Regulation of renal tubular glucose reabsorption by Akt2/PKBβ.

机构信息

Department of Physiology, University of Tübingen, Tübingen, Germany.

出版信息

Am J Physiol Renal Physiol. 2010 May;298(5):F1113-7. doi: 10.1152/ajprenal.00592.2009. Epub 2010 Feb 17.

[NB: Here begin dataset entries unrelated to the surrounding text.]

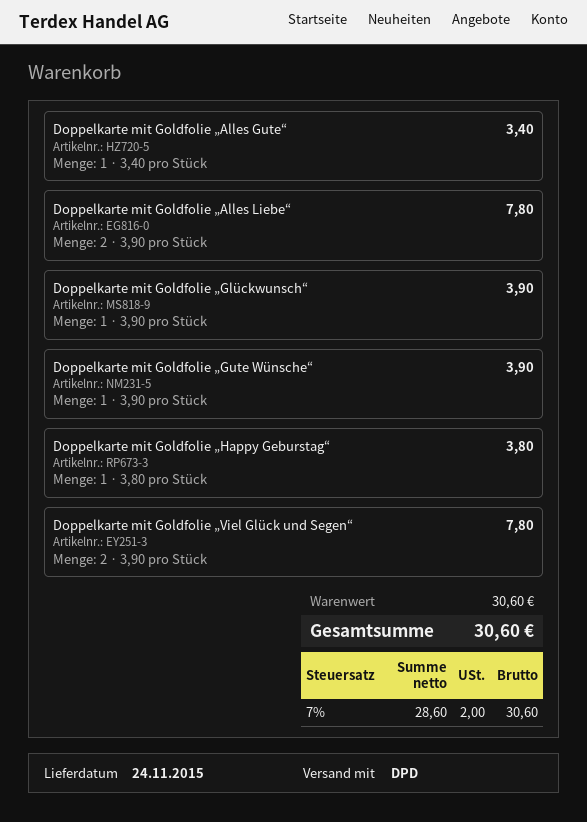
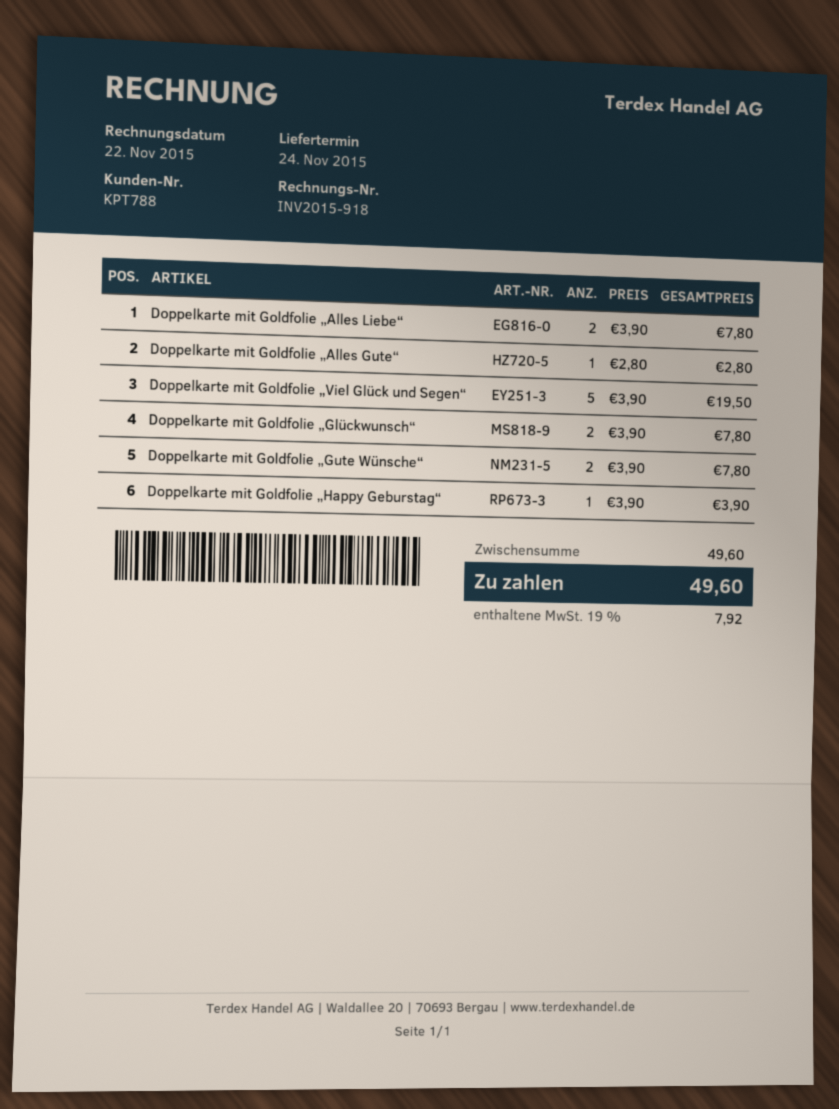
Doppelkarte mit Goldfolie „Alles Gute“: 1 x 3.40 = 3.40 -> 1 x 2.80 = 2.80
Doppelkarte mit Goldfolie „Glückwunsch“: 1 x 3.90 = 3.90 -> 2 x 3.90 = 7.80
Doppelkarte mit Goldfolie „Gute Wünsche“: 1 x 3.90 = 3.90 -> 2 x 3.90 = 7.80
Doppelkarte mit Goldfolie „Happy Geburstag“: 1 x 3.80 = 3.80 -> 1 x 3.90 = 3.90
Doppelkarte mit Goldfolie „Viel Glück und Segen“: 2 x 3.90 = 7.80 -> 5 x 3.90 = 19.50
subtotal: 30.60 -> 49.60
tax: 7% = 2.00 -> 19% = 7.92
total: 30.60 -> 49.60

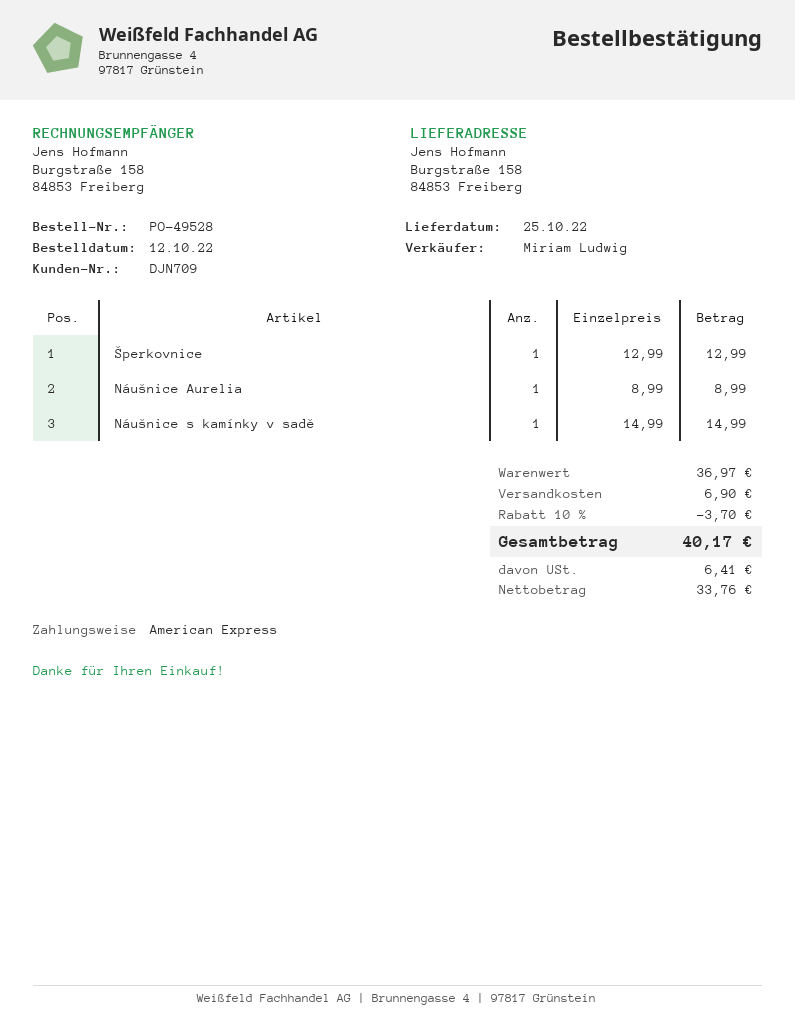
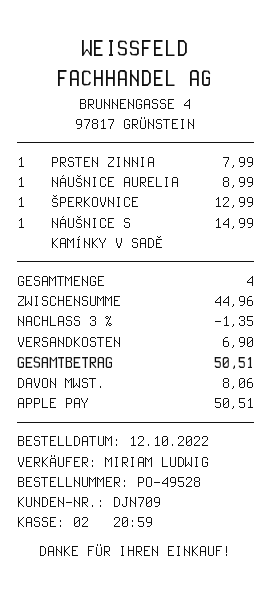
payment method: American Express -> Apple Pay
PRSTEN ZINNIA: none -> 1 x 7.99 = 7.99
subtotal: 36.97 -> 44.96
discount: 10% = 3.70 -> 3% = 1.35
tax: 6.41 -> 8.06
total: 40.17 -> 50.51

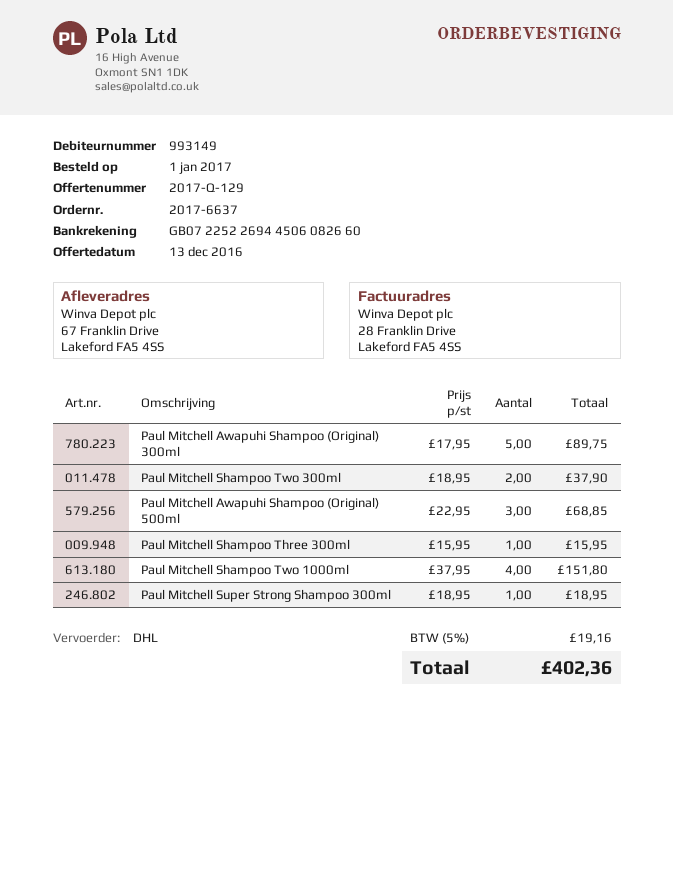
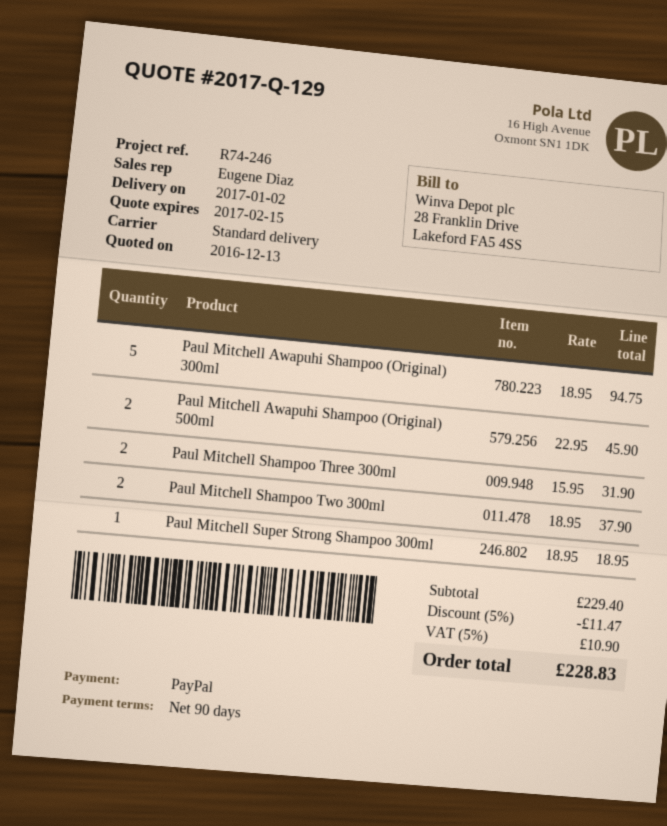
shipping method: DHL -> standard
Paul Mitchell Awapuhi Shampoo (Original) 300ml: 5 x 17.95 = 89.75 -> 5 x 18.95 = 94.75
Paul Mitchell Awapuhi Shampoo (Original) 500ml: 3 x 22.95 = 68.85 -> 2 x 22.95 = 45.90
Paul Mitchell Shampoo Three 300ml: 1 x 15.95 = 15.95 -> 2 x 15.95 = 31.90
Paul Mitchell Shampoo Two 1000ml: 4 x 37.95 = 151.80 -> none
discount: none -> 5% = 11.47
tax: 5% = 19.16 -> 5% = 10.90
total: 402.36 -> 228.83

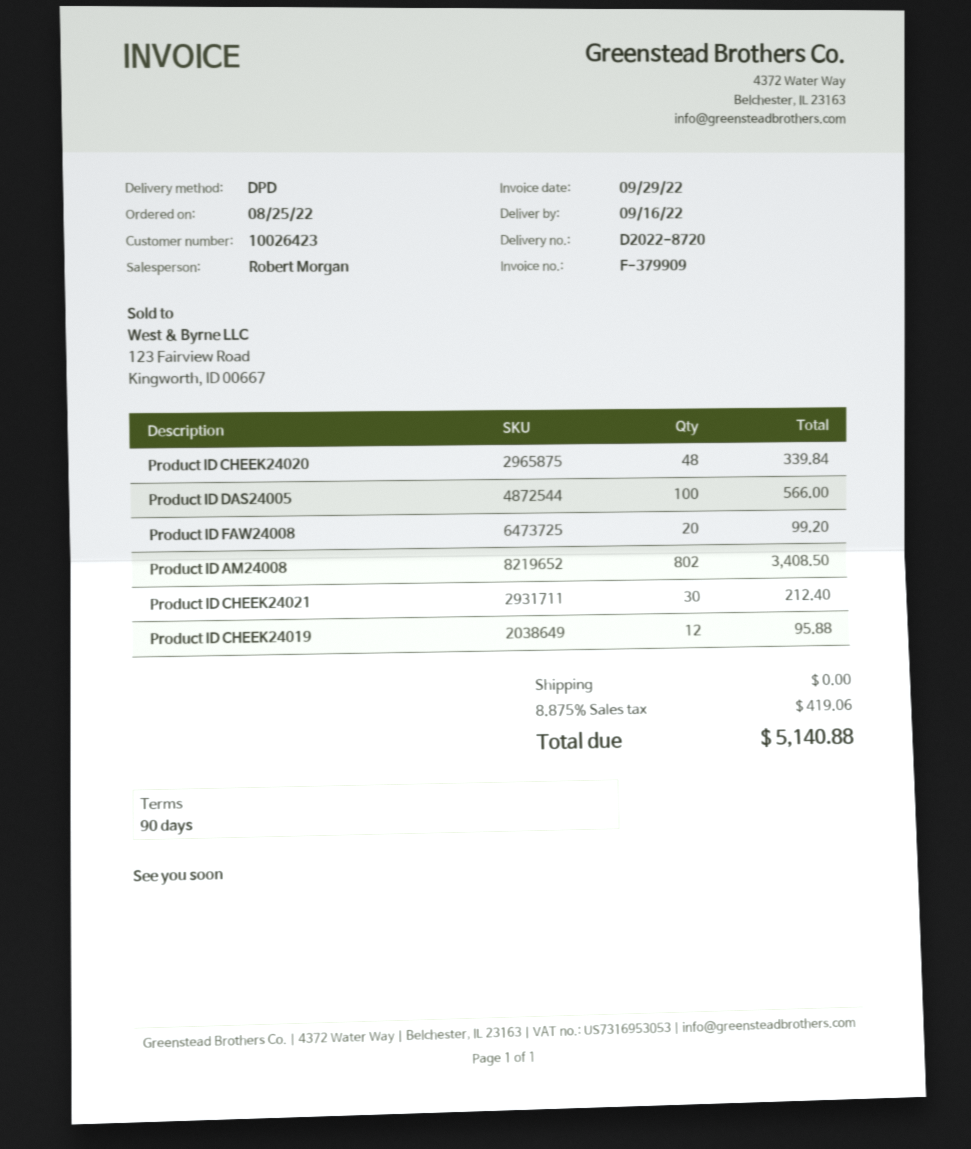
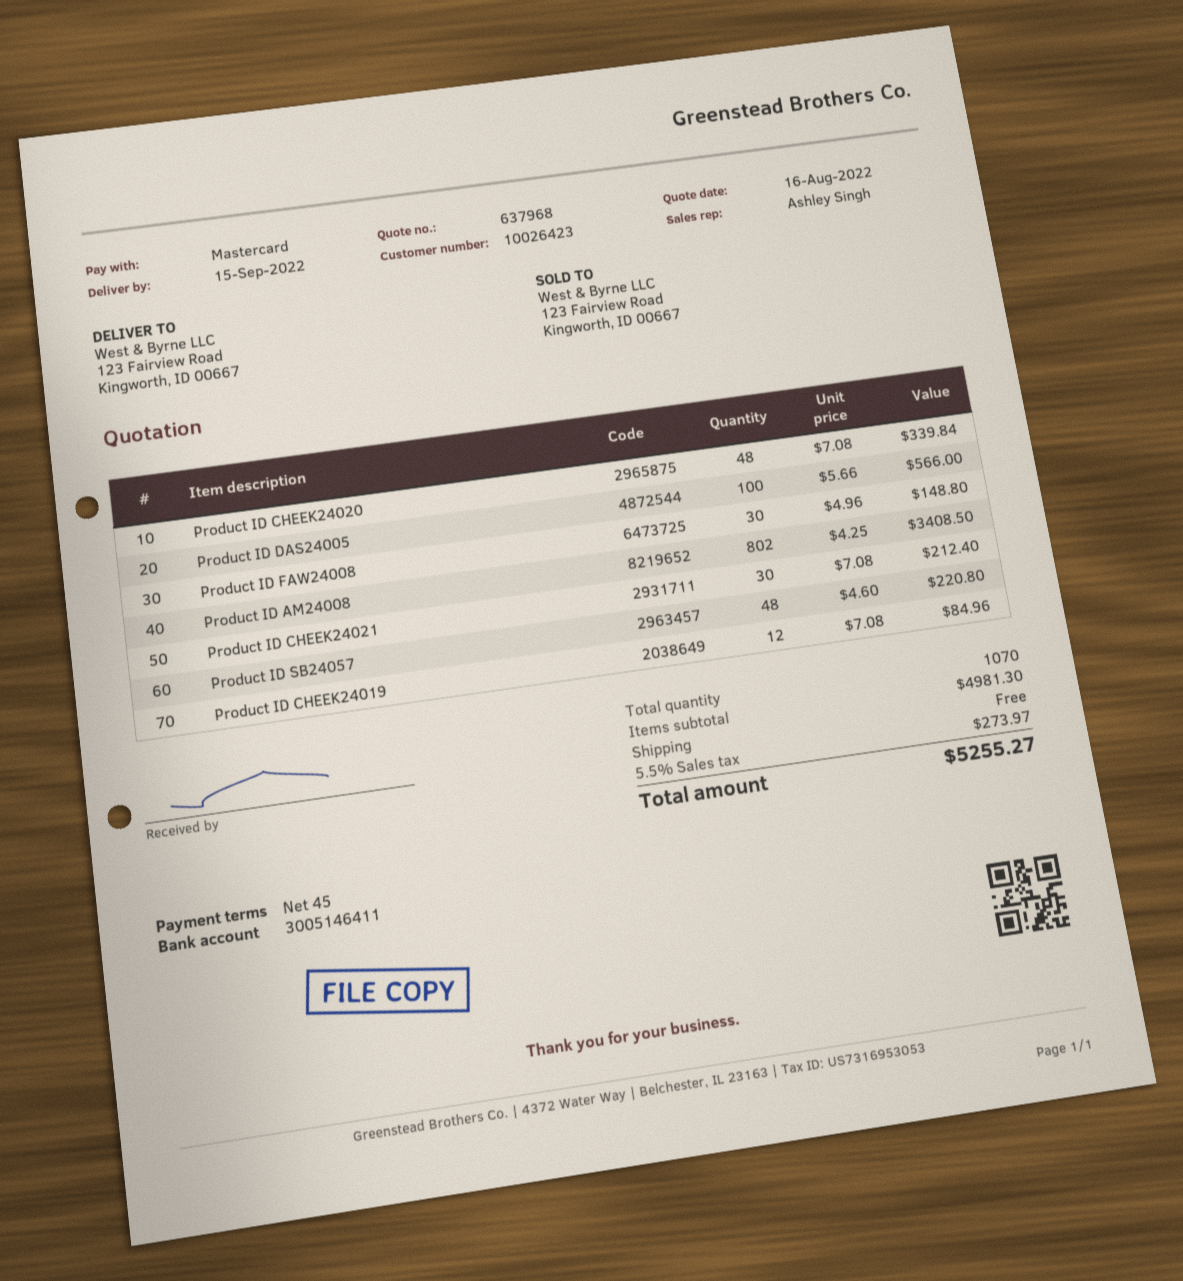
delivery date: 2022-09-16 -> 2022-09-15
payment terms: 90 days -> 45 days
sales rep: Robert Morgan -> Ashley Singh
Product ID FAW24008: 20 for 99.20 -> 30 for 148.80
Product ID CHEEK24019: 12 for 95.88 -> 12 for 84.96
Product ID SB24057: none -> 48 for 220.80
tax: 8.875% = 419.06 -> 5.5% = 273.97
total: 5140.88 -> 5255.27

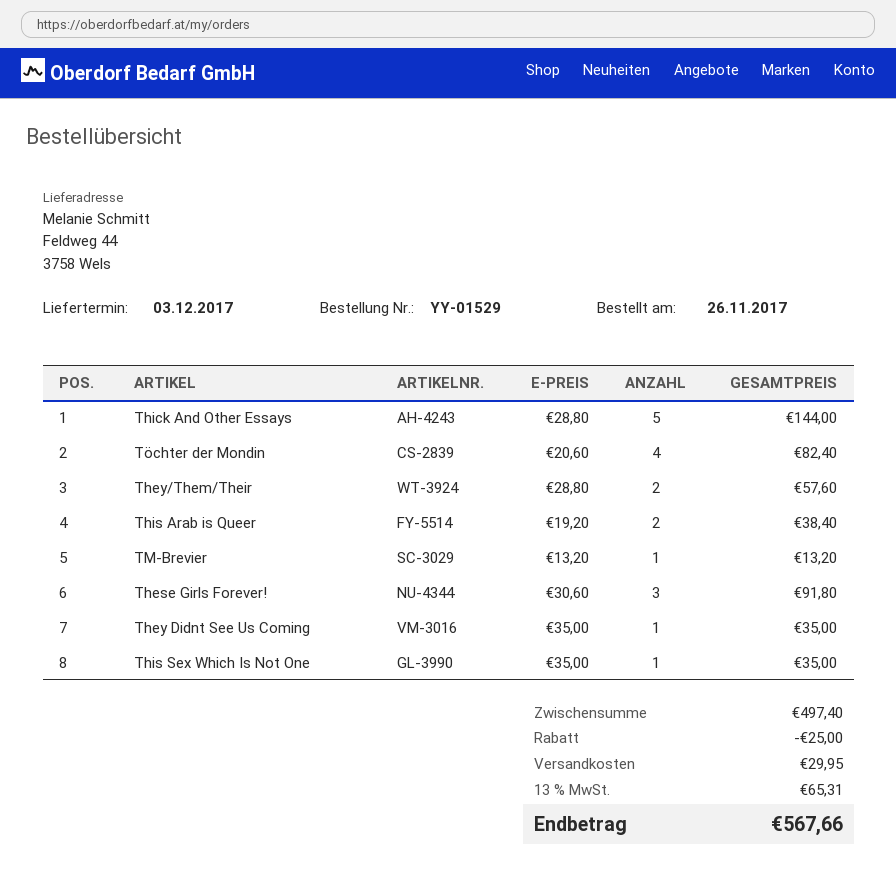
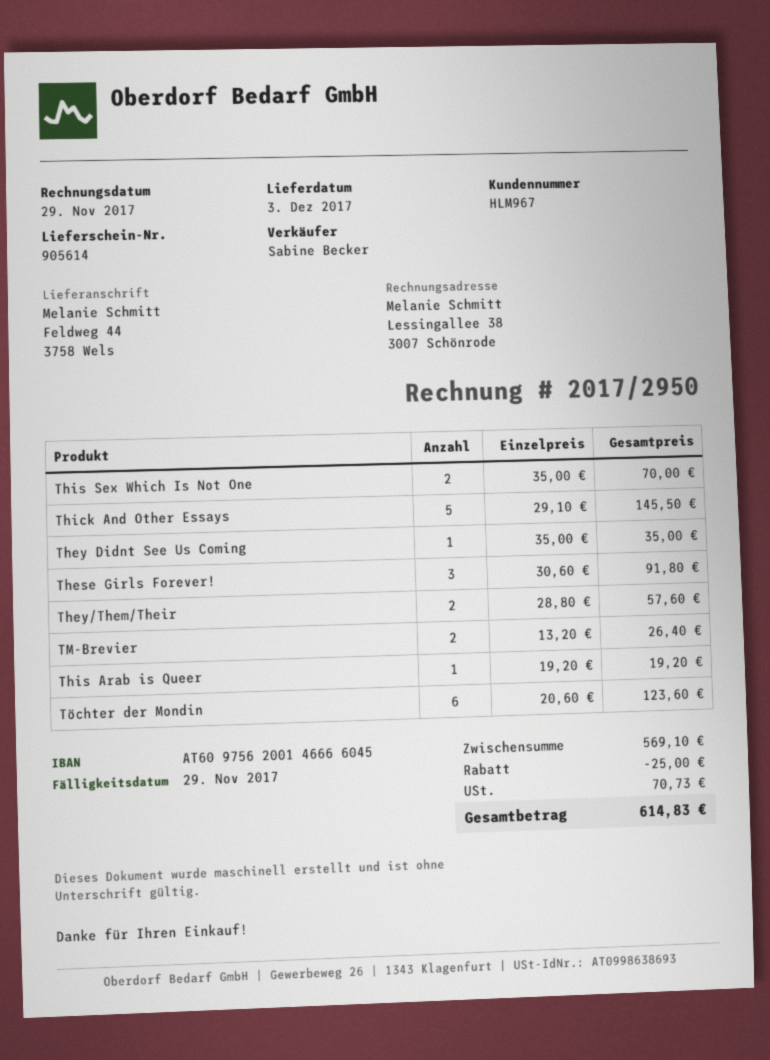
Thick And Other Essays: 5 x 28.80 = 144.00 -> 5 x 29.10 = 145.50
Töchter der Mondin: 4 x 20.60 = 82.40 -> 6 x 20.60 = 123.60
This Arab is Queer: 2 x 19.20 = 38.40 -> 1 x 19.20 = 19.20
TM-Brevier: 1 x 13.20 = 13.20 -> 2 x 13.20 = 26.40
This Sex Which Is Not One: 1 x 35.00 = 35.00 -> 2 x 35.00 = 70.00
subtotal: 497.40 -> 569.10
shipping: 29.95 -> none
tax: 65.31 -> 70.73
total: 567.66 -> 614.83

DOI:10.1152/ajprenal.00592.2009
PMID:20164156
原文链接:https://pmc.ncbi.nlm.nih.gov/articles/PMC4116394/
Abstract

Akt/PKB is known to regulate the facilitative glucose carrier GLUT4. Nothing is known, however, of the role of Akt/PKB in the regulation of renal epithelial transport. To explore whether Akt2/PKBβ influences the Na(+)-coupled glucose cotransporter SGLT1, human SGLT1 was expressed in Xenopus laevis oocytes with or without Akt/PKB, and electrogenic glucose transport was determined by dual-electrode voltage clamp. The coexpression of Akt/PKB in SGLT1-expressing oocytes was followed by an increase in glucose-induced currents. To study the functional significance of Akt/PKB-sensitive renal glucose transport, further experiments were performed in gene-targeted mice lacking functional Akt2/PKBβ (akt2(-/-)) and in their wild-type littermates (akt2(+/+)). Plasma glucose concentration was significantly higher in akt2(-/-) mice than in akt2(+/+) mice but was virtually identical to the plasma glucose concentration in fructose-treated akt2(+/+) mice. Urinary glucose excretion was significantly higher in akt2(-/-) mice compared with akt2(+/+) mice with or without fructose treatment. Moreover, the glucose-induced depolarization of proximal tubular cells was significantly smaller in isolated, perfused renal tubules from akt2(-/-) mice than in those from akt2(+/+) mice. In conclusion, Akt2/PKBβ plays a role in the regulation of renal glucose transport.

摘要

Akt/PKB 已知可调节易化葡萄糖载体 GLUT4。然而,尚不清楚 Akt/PKB 在调节肾上皮转运中的作用。为了探讨 Akt2/PKBβ 是否影响 Na(+)-偶联葡萄糖共转运蛋白 SGLT1,我们在非洲爪蟾卵母细胞中表达了人 SGLT1,并用或不用 Akt/PKB 进行共表达,并通过双电极电压钳测定电活性葡萄糖转运。SGLT1 表达卵母细胞中 Akt/PKB 的共表达导致葡萄糖诱导电流增加。为了研究 Akt/PKB 敏感的肾葡萄糖转运的功能意义,我们在缺乏功能性 Akt2/PKBβ(akt2(-/-))的基因靶向小鼠及其野生型同窝仔鼠(akt2(+/+))中进行了进一步的实验。akt2(-/-) 小鼠的血浆葡萄糖浓度明显高于 akt2(+/+) 小鼠,但与果糖处理的 akt2(+/+) 小鼠的血浆葡萄糖浓度几乎相同。akt2(-/-) 小鼠的尿葡萄糖排泄量明显高于 akt2(+/+) 小鼠,无论是否用果糖处理。此外,与 akt2(+/+) 小鼠相比,akt2(-/-) 小鼠分离的灌注肾小管中葡萄糖诱导的去极化明显更小。总之,Akt2/PKBβ 在调节肾葡萄糖转运中起作用。